Он и ночью трижды просыпался, представляя этого дурака-цицерона на обочине пустынного шоссе, хотя говорил себе, что это – чепуха и кто-то подобрал приличного (с виду!) человека через пять, ну десять минут. Зато неповадно будет языком молоть.

А тут за один миг пронеслись в его натренированной на ужасы голове тысяча несчастий: нападение, избиение беззащитного на дороге, ограбление и едва ли не убийство… Или, скажем, подобрал его на свой лихой мотоцикл какой-нибудь дикий подросток да и врезался в грузовик.

– А что… – пролепетал он, – что с ним случилось?

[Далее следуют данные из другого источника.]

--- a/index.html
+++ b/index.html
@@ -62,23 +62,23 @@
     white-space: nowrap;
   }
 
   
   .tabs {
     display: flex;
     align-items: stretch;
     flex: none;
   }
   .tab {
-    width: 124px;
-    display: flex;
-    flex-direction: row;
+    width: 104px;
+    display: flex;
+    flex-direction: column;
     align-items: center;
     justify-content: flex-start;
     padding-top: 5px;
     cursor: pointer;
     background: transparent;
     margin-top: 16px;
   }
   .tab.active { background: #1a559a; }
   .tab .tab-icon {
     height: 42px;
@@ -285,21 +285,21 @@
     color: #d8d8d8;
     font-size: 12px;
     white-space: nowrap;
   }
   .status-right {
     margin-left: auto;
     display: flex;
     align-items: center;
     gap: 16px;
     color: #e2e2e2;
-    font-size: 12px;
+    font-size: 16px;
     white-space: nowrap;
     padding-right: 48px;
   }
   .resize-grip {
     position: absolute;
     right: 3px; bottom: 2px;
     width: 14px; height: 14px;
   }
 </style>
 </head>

– Жуткая история, слышь, – сказала Берта. – Утром на приём какой-то бедуин пришёл, стал требовать у доктора бюллетень задним числом. А кто ж ему выдаст бюллетень за прошлую неделю! Доктор, конечно, отказал. Тот схватил стул и треснул доктора по голове. Рана нехорошая, рваная, зашивали даже. Может, и сотрясение получил – бедуин-то здоровенный, хорошо хоть без оружия был. Так ты подменишь?

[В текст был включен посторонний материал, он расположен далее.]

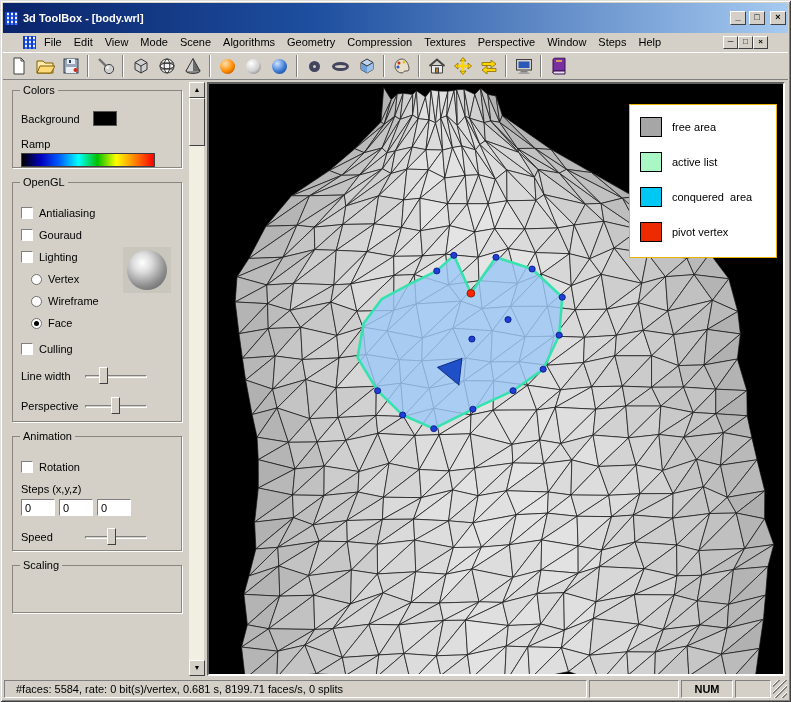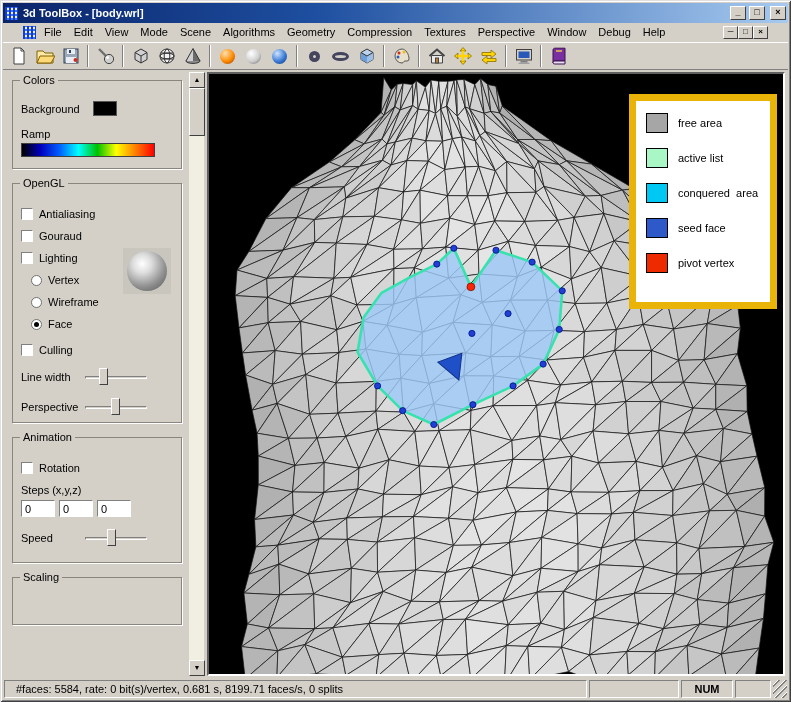--- a/index.html
+++ b/index.html
@@ -3,21 +3,21 @@
 <meta charset="utf-8">
 <style>
   * { box-sizing: border-box; }
   html,body { margin:0; padding:0; width:791px; height:702px; overflow:hidden;
               font-family:"Liberation Sans", sans-serif; font-size:11px; color:#000; }
   .window { width:791px; height:702px; background:#d4d0c8; padding:3px;
             display:flex; flex-direction:column;
             box-shadow: inset 1px 1px 0 #dfdfdf, inset -1px -1px 0 #404040,
                         inset 2px 2px 0 #ffffff, inset -2px -2px 0 #808080; }
   
-  .titlebar { height:20px; background:linear-gradient(90deg,#0a246a 0%,#1e4fa0 40%,#a6caf0 100%);
+  .titlebar { height:30px; background:linear-gradient(90deg,#0a246a 0%,#1e4fa0 40%,#a6caf0 100%);
               display:flex; align-items:center; padding:1px 2px; gap:3px; flex:0 0 auto; }
   .app-icon { width:13px; height:13px; background:#eef;
               background-image:repeating-linear-gradient(90deg,#1040c0 0 2px,transparent 2px 4px),
                                repeating-linear-gradient(0deg,#4070ff 0 2px,transparent 2px 4px); }
   .title-text { color:#fff; font-weight:bold; flex:1; white-space:nowrap; overflow:hidden; padding-left:2px; }
   .win-btn { width:16px; height:14px; background:#d4d0c8; border:1px solid;
              border-color:#fff #404040 #404040 #fff; font-size:9px; line-height:11px;
              text-align:center; font-weight:bold; flex:0 0 auto; }
   .win-btn.close { margin-left:2px; }
   
@@ -36,21 +36,21 @@
   .tb-btn { width:25px; height:24px; display:flex; align-items:center; justify-content:center; }
   .tb-btn svg { width:20px; height:20px; }
   .tb-sep { width:2px; height:22px; border-left:1px solid #808080; border-right:1px solid #fff; margin:0 3px; }
   .ball { width:15px; height:15px; border-radius:50%; display:inline-block; }
   .torus-f { width:11px; height:11px; border:4px solid #44445e; border-radius:50%; display:inline-block; }
   .torus-s { width:17px; height:9px; border:3px solid #44445e; border-radius:50%; display:inline-block; }
   
   .content { flex:1 1 auto; display:flex; padding:2px 3px; gap:3px; overflow:hidden; }
   .sidebar-wrap { width:198px; position:relative; flex:0 0 auto; }
   .sidebar-content { position:absolute; left:0; top:0; right:16px; bottom:0; overflow:hidden; padding:8px 4px 0 4px; }
-  .grp { position:relative; border:1px solid #8a867e; box-shadow:1px 1px 0 #ffffff; margin:0 2px 14px; padding:14px 8px 11px; }
+  .grp { position:relative; border:1px solid #8a867e; box-shadow:1px 1px 0 #ffffff; margin:0 2px 14px; padding:14px 8px 0; }
   .grp-title { position:absolute; top:-7px; left:7px; background:#d4d0c8; padding:0 3px; }
   .row { display:flex; align-items:center; gap:10px; margin:6px 0; }
   .lbl { white-space:nowrap; }
   .w62 { width:62px; flex:0 0 auto; }
   .bg-swatch { width:24px; height:15px; border:1px solid #555; display:inline-block; }
   .ramp { width:134px; height:14px; border:1px solid #404040; margin-top:3px; }
   .cb,.rb { display:flex; align-items:center; gap:6px; margin:10px 0; }
   .cb .box { width:12px; height:12px; background:#fff; border:1px solid; border-color:#808080 #fff #fff #808080; flex:0 0 auto; }
   .rb { margin-left:10px; }
   .rb .circ { width:11px; height:11px; border-radius:50%; background:#fff; border:1px solid #707070; position:relative; flex:0 0 auto; }
@@ -71,21 +71,21 @@
   
   .vscroll { position:absolute; right:0; top:0; bottom:0; width:16px; background:#f1efe2; border-left:1px solid #d4d0c8; }
   .sb-btn { width:16px; height:16px; background:#d4d0c8; border:1px solid; border-color:#fff #404040 #404040 #fff;
             font-size:7px; text-align:center; line-height:14px; color:#000; }
   .sb-btn.down { position:absolute; bottom:0; }
   .sb-thumb { position:absolute; top:16px; left:0; width:16px; height:48px; background:#d4d0c8;
               border:1px solid; border-color:#fff #404040 #404040 #fff; }
   
   .viewport { flex:1 1 auto; position:relative; background:#000; border:2px solid; border-color:#606060 #fff #fff #606060; overflow:hidden; }
   .viewport svg { position:absolute; left:0; top:0; width:100%; height:100%; }
-  .legend { position:absolute; top:20px; right:6px; width:148px; background:#fff; border:7px solid #eab308; padding:12px 10px 14px; }
+  .legend { position:absolute; top:20px; right:6px; width:148px; background:#fff; border:1px solid #eab308; padding:12px 10px 0; }
   .legend-row { display:flex; align-items:center; gap:10px; margin-bottom:15px; }
   .legend-swatch { width:22px; height:20px; border:1px solid #000; flex:0 0 auto; }
   .legend-label { white-space:pre; }
   
   .statusbar { height:21px; display:flex; gap:2px; padding:2px 1px 1px; flex:0 0 auto; align-items:stretch; }
   .sb-panel { border:1px solid; border-color:#808080 #fff #fff #808080; padding:2px 11px 0; white-space:nowrap; overflow:hidden; }
   .sb-main { flex:1 1 auto; }
   .sb-small { width:90px; flex:0 0 auto; }
   .sb-num { width:52px; flex:0 0 auto; text-align:center;font-weight:bold; }
   .sb-end { width:36px; flex:0 0 auto; }
@@ -112,21 +112,21 @@
         <span class="menu-item">Edit</span>
         <span class="menu-item">View</span>
         <span class="menu-item">Mode</span>
         <span class="menu-item">Scene</span>
         <span class="menu-item">Algorithms</span>
         <span class="menu-item">Geometry</span>
         <span class="menu-item">Compression</span>
         <span class="menu-item">Textures</span>
         <span class="menu-item">Perspective</span>
         <span class="menu-item">Window</span>
-        <span class="menu-item">Debug</span>
+        <span class="menu-item">Steps</span>
         <span class="menu-item">Help</span>
       </div>
     <span class="mdi-btn">─</span>
     <span class="mdi-btn">□</span>
     <span class="mdi-btn">×</span>
   </div>
 
   <div class="toolbar" id="toolbar">
       <div class="tb-btn">
         <span style="display:flex;align-items:center;justify-content:center">
@@ -1119,24 +1119,20 @@
         </div>
         <div class="legend-row">
           <span class="legend-swatch" style="background: rgb(169, 247, 197);"></span>
           <span class="legend-label">active list</span>
         </div>
         <div class="legend-row">
           <span class="legend-swatch" style="background: rgb(0, 200, 245);"></span>
           <span class="legend-label">conquered  area</span>
         </div>
         <div class="legend-row">
-          <span class="legend-swatch" style="background: rgb(46, 89, 200);"></span>
-          <span class="legend-label">seed face</span>
-        </div>
-        <div class="legend-row">
           <span class="legend-swatch" style="background: rgb(238, 43, 0);"></span>
           <span class="legend-label">pivot vertex</span>
         </div>
       </div>
     </div>
 
   </div>
 
   <div class="statusbar">
     <div class="sb-panel sb-main">#faces: 5584, rate: 0 bit(s)/vertex, 0.681 s, 8199.71 faces/s, 0 splits</div>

– Конечно! – выпалил Гуревич с непозволительным облегчением. – Я еду, конечно! Немедленно. Как не выручить коллегу!



Словом, на излёте карьеры и ближе к пенсии друг Илюша, достигший изрядных административных высот, пристроил доктора Гуревича – колобка всяко обкатанного, битого, но не убитого и не проглоченного местными хитрыми лисами (хотя и слегка подусталого) – в Министерство здравоохранения, в Отдел собачьих укусов.

– Что-о-о?! – Гуревич чуть не подавился, услышав это название.

– Не торопись отказываться, – сказал Илюша, когда встретились в городе пообедать и поболтать, – не фанфаронь! Это то что надо в нашем возрасте. Зарплата приличная, местечко уютное, не бей лежачего. Хватит колесить по городам и весям, саблей махать, с ворогом биться. Чехова помнишь? «Мы отдохнём…»

* * *

– Главное, они стучат на своих же собственных ненаглядных псов! – кипятился Гуревич попервоначалу, вываливая жене за ужином новые, совершенно непостижимые впечатления. Живёшь тут, живёшь, всё уже, кажется, знаешь… Ан нет: вот тебе новый поворот, новый ракурс, совершенно новая картинка. – Стучат за милую душу, не подозревая, что все данные мы обязаны немедленно отсылать в ветеринарный контроль. Не представляют, что через день к ним позвонят в дверь и районный ветеринар с двумя амбалами схватят собачку и поволокут в тюрьму.

– Ка-а-ак?! – ахала Катя.

– А так! – подхватывал Гуревич, намазывая масло на кусок родного бородинского из русского магазина, подцепляя на вилку горстку квашеной капусты. На столе перед ним – глубокая тарелка с Катиным «цыганским» борщом лиловым, и звёзды коварные мерцают в нём богатыми слитками жира. – Так же, как вламывались к людям наши амбалы из психиатрической перевозки. И тогда начинается истерика, обморок, плач на реках Вавилонских. Они, оказывается, не знали! Они понятия не имели о ветеринарных зверствах в родной державе, об этих концлагерях! «Что вы делаете?!!! Что вы себе позволяете с моей маленькой, моей ласковой, моей нежной соба-а-а…!!!»

Гуревич делал суровое лицо, представляя Кате всех участников драмы. Голос его тоже менялся, за щекой бугрился кусок хлеба:

– А чем ты раньше думала, дура? Твоя чи-хуа-хуа, привитая и стриженная, как Людовик, мытая шампунем от блох… Твоя разлюбезная шавка, которая писает в лоток, как кошка, и улицы сроду не видала… Ну тяпнула она тебя спросонья, когда ты на неё наступила ночью, плетясь в уборную. Откуда у неё бешенство?! А вот теперь в каталажке-то она посидит, твоя хуа-хуа… Теперь ни хуа биться башкой об стену. Прид-дурки!

Свои переживания и свою природную эмпатию Гуревич старался держать в ежовых.